Segment Open

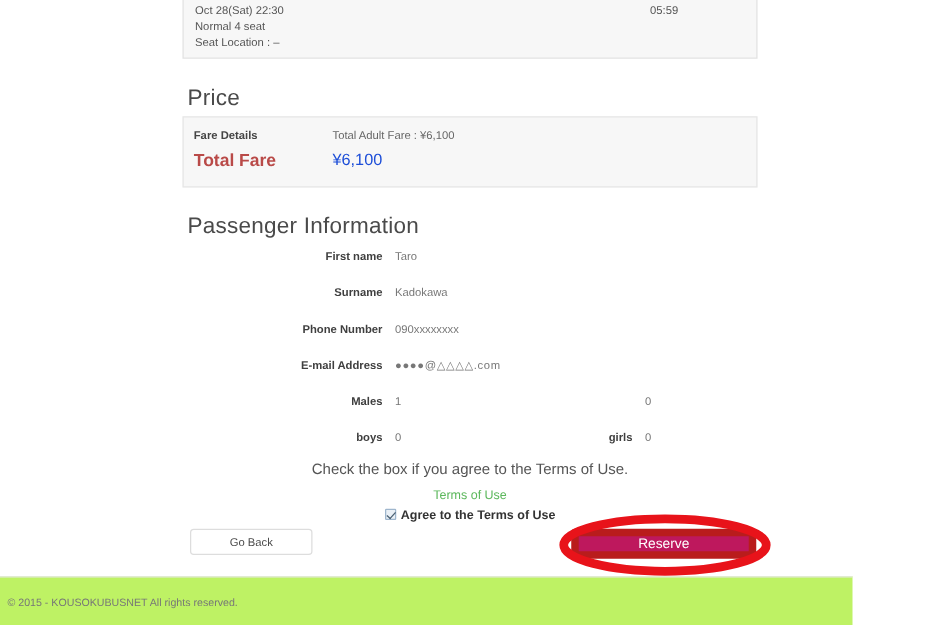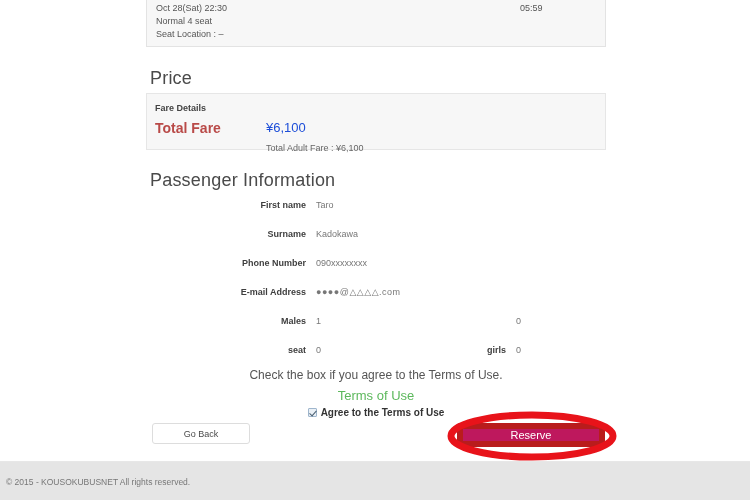--- a/index.html
+++ b/index.html
@@ -93,7 +93,6 @@
     font-size: 9px;
     color: #666666;
     white-space: nowrap;
-    margin-top: 40px;
   }
   .total-fare-label {
     position: absolute;

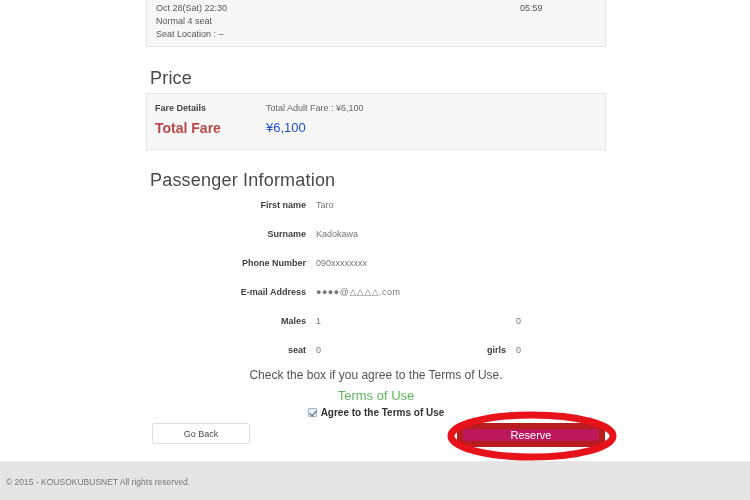--- a/index.html
+++ b/index.html
@@ -349,7 +349,7 @@
   </div>
 
   <div class="form-row" style="top:342px;">
-    <div class="form-label">seat</div>
+    <div class="form-label">boys</div>
     <div class="form-value">0</div>
     <div class="form-label-2">girls</div>
     <div class="form-value-2">0</div>

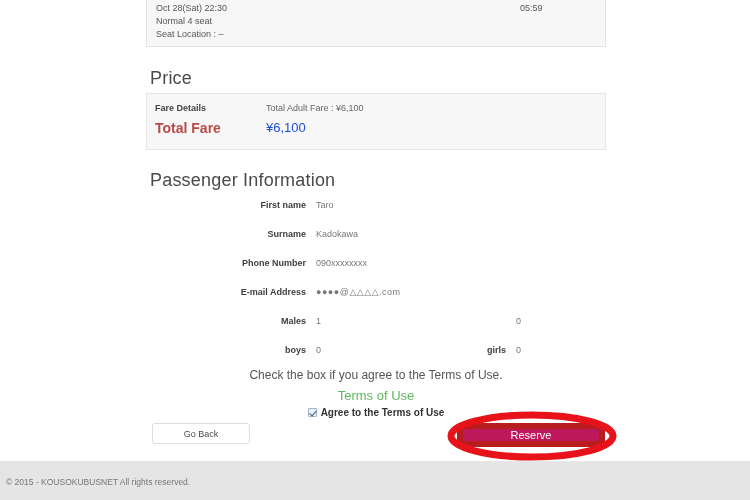--- a/index.html
+++ b/index.html
@@ -180,7 +180,7 @@
     text-align: center;
   }
   .terms-link {
-    font-size: 13px;
+    font-size: 10px;
     color: #5cb85c;
     text-decoration: none;
     cursor: pointer;

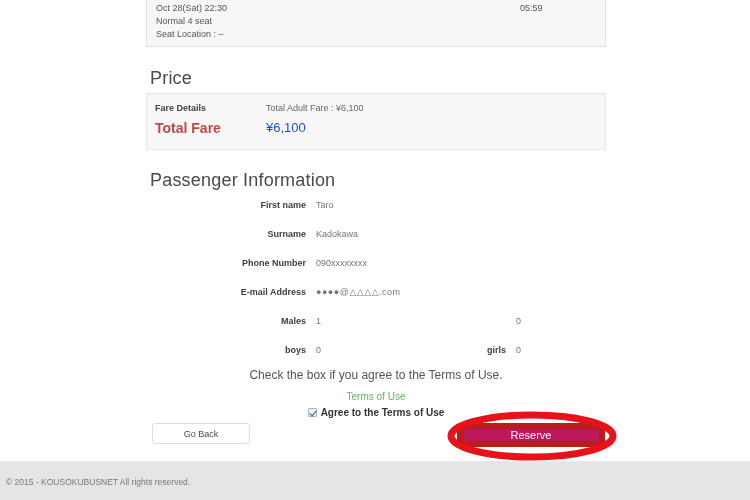--- a/index.html
+++ b/index.html
@@ -273,9 +273,9 @@
     position: absolute;
     left: 0;
     top: 461px;
-    width: 750px;
+    width: 682px;
     height: 39px;
-    background: #e5e5e5;
+    background: #bef264;
     border-top: 1px solid #e7e7e7;
     box-sizing: border-box;
   }

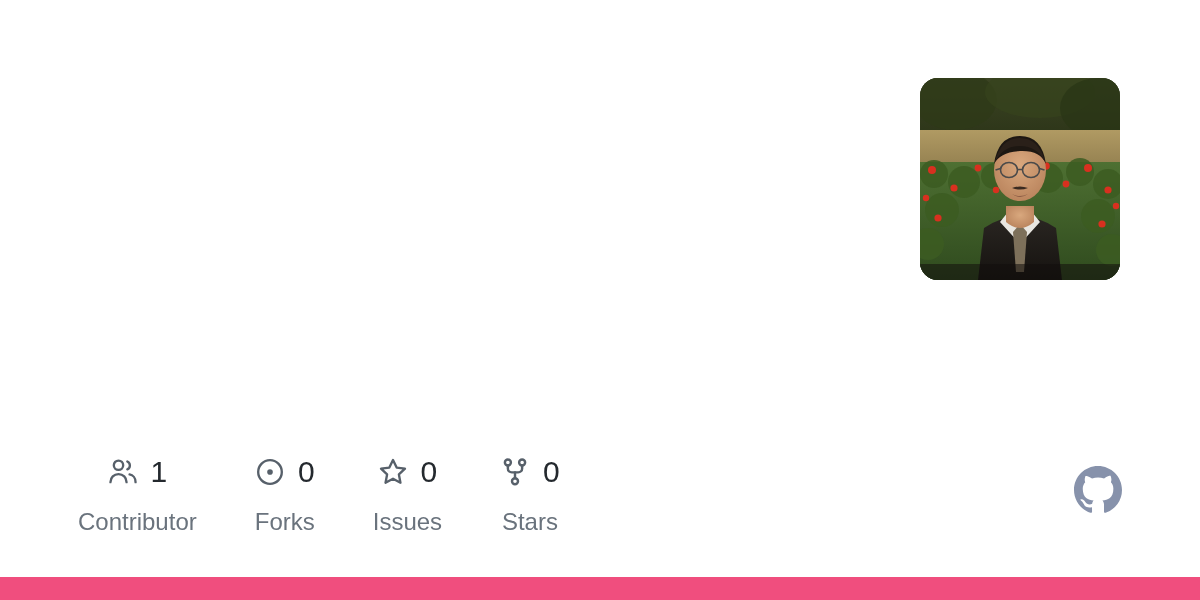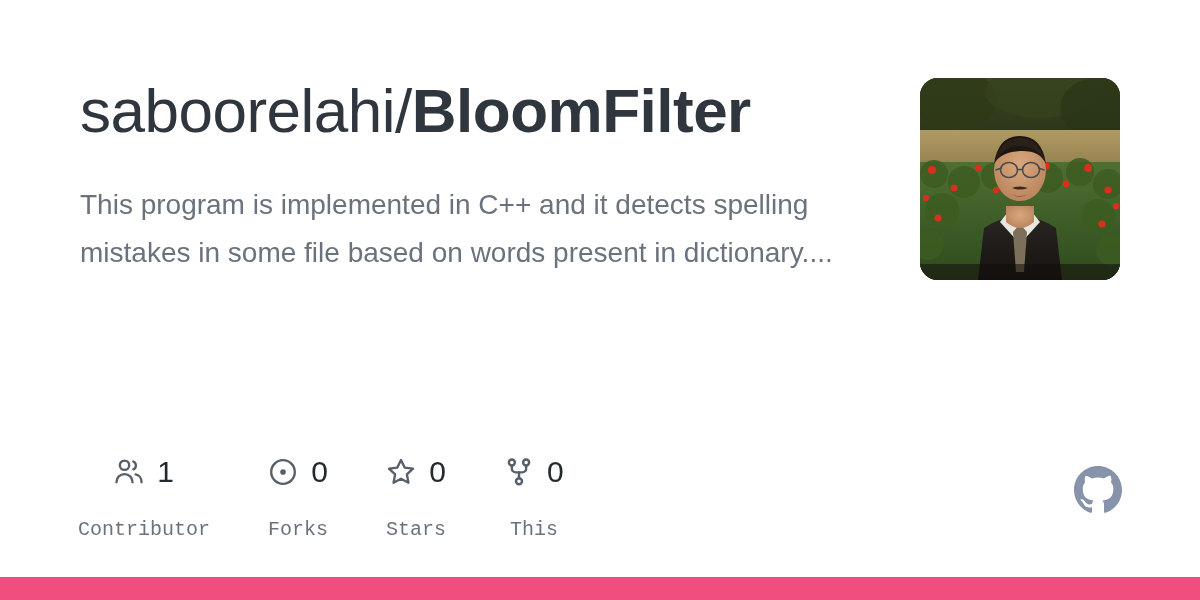--- a/index.html
+++ b/index.html
@@ -146,11 +146,6 @@
 
 <div class="card">
 
-  <div class="content">
-    <h1 class="repo-title"><span class="owner">saboorelahi/</span><span class="name">BloomFilter</span></h1>
-
-    <p class="repo-description">This program is implemented in C++ and it detects spelling mistakes in some file based on words present in dictionary....</p>
-  </div>
 
   <div class="stats">
 

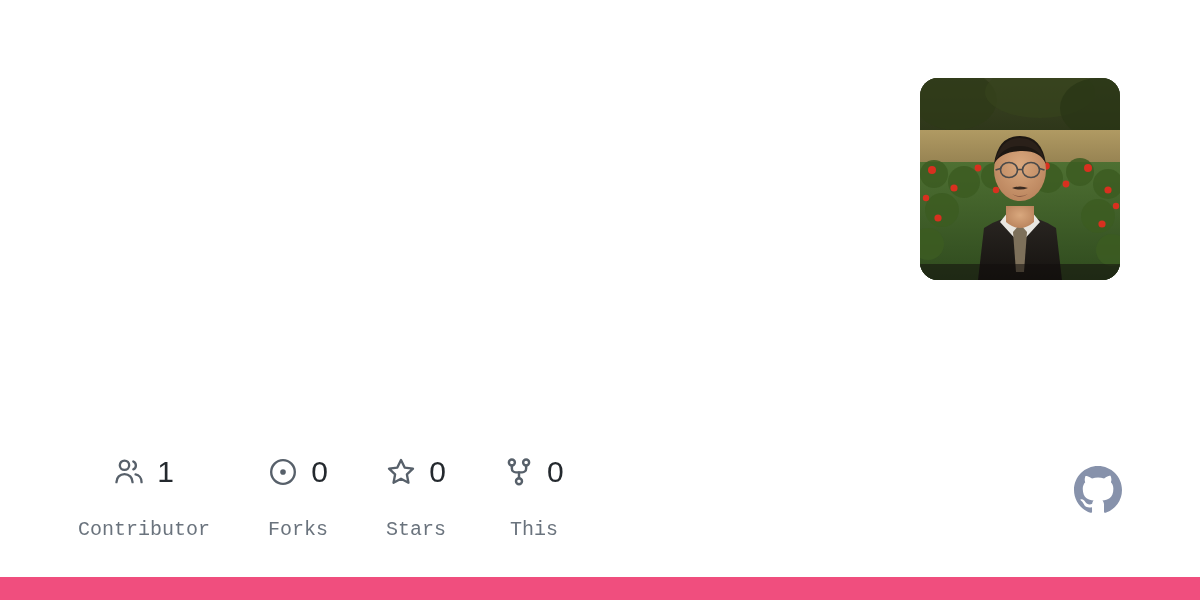--- a/index.html
+++ b/index.html
@@ -98,13 +98,12 @@
   }
 
   .stat-label {
-    margin-top: 28px;
-    font-size: 20px;
+    margin-top: 18px;
+    font-size: 24px;
     line-height: 1;
     color: #6a737d;
     font-weight: 400;
     white-space: nowrap;
-    font-family: Liberation Mono, monospace;
   }
 
   

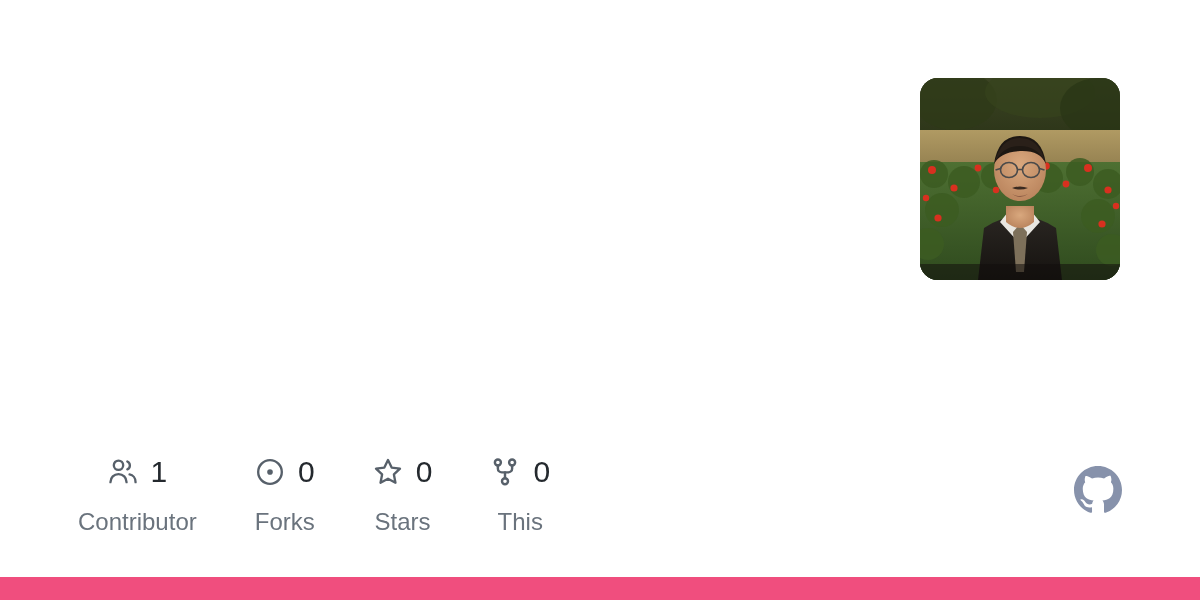--- a/index.html
+++ b/index.html
@@ -185,7 +185,7 @@
         </span>
         <span class="stat-count">0</span>
       </div>
-      <span class="stat-label">Stars</span>
+      <span class="stat-label">Issues</span>
     </div>
 
     <div class="stat">

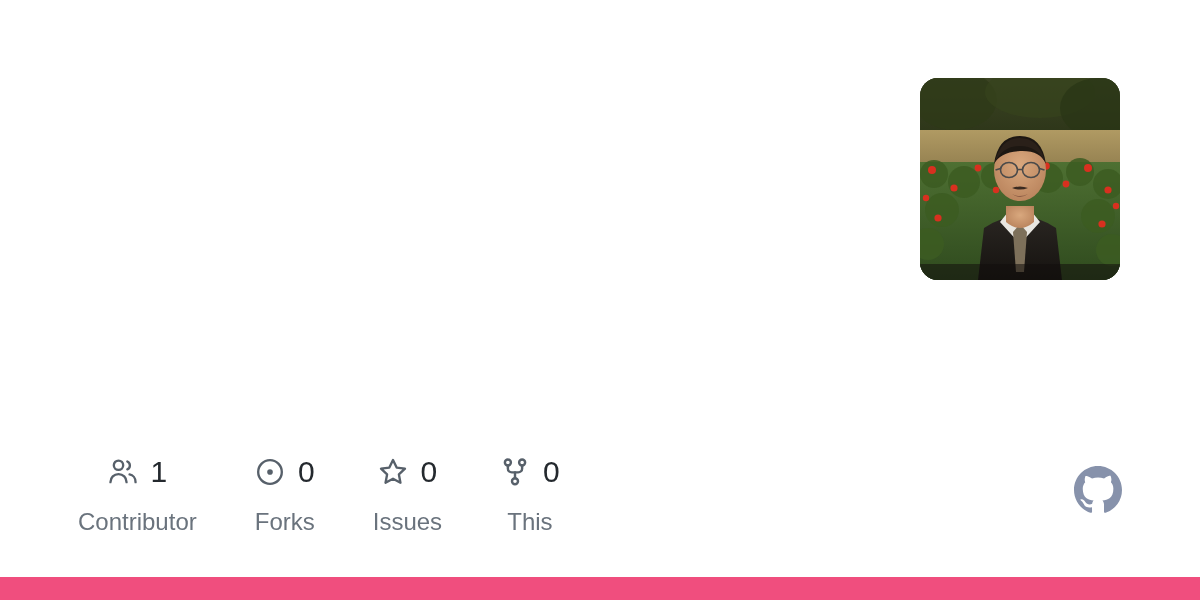--- a/index.html
+++ b/index.html
@@ -201,7 +201,7 @@
         </span>
         <span class="stat-count">0</span>
       </div>
-      <span class="stat-label">This</span>
+      <span class="stat-label">Stars</span>
     </div>
 
   </div>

Segment Closed

* **PROBLEM TO SOLVE**
The copy should start at the line that contains "box-sizing: border-box;", end at the last line of the entries above, and match each line exactly, with pictures dropped.

* **ANSWER TO THE EXERCISE**
     box-sizing: border-box;
   }

--- a/index.html
+++ b/index.html
@@ -146,11 +146,6 @@
 
 <div class="card">
 
-  <div class="content">
-    <h1 class="repo-title"><span class="owner">saboorelahi/</span><span class="name">BloomFilter</span></h1>
-
-    <p class="repo-description">This program is implemented in C++ and it detects spelling mistakes in some file based on words present in dictionary....</p>
-  </div>
 
   <div class="stats">
 

--- a/index.html
+++ b/index.html
@@ -98,13 +98,12 @@
   }
 
   .stat-label {
-    margin-top: 28px;
-    font-size: 20px;
+    margin-top: 18px;
+    font-size: 24px;
     line-height: 1;
     color: #6a737d;
     font-weight: 400;
     white-space: nowrap;
-    font-family: Liberation Mono, monospace;
   }
 
   

--- a/index.html
+++ b/index.html
@@ -185,7 +185,7 @@
         </span>
         <span class="stat-count">0</span>
       </div>
-      <span class="stat-label">Stars</span>
+      <span class="stat-label">Issues</span>
     </div>
 
     <div class="stat">

--- a/index.html
+++ b/index.html
@@ -201,7 +201,7 @@
         </span>
         <span class="stat-count">0</span>
       </div>
-      <span class="stat-label">This</span>
+      <span class="stat-label">Stars</span>
     </div>
 
   </div>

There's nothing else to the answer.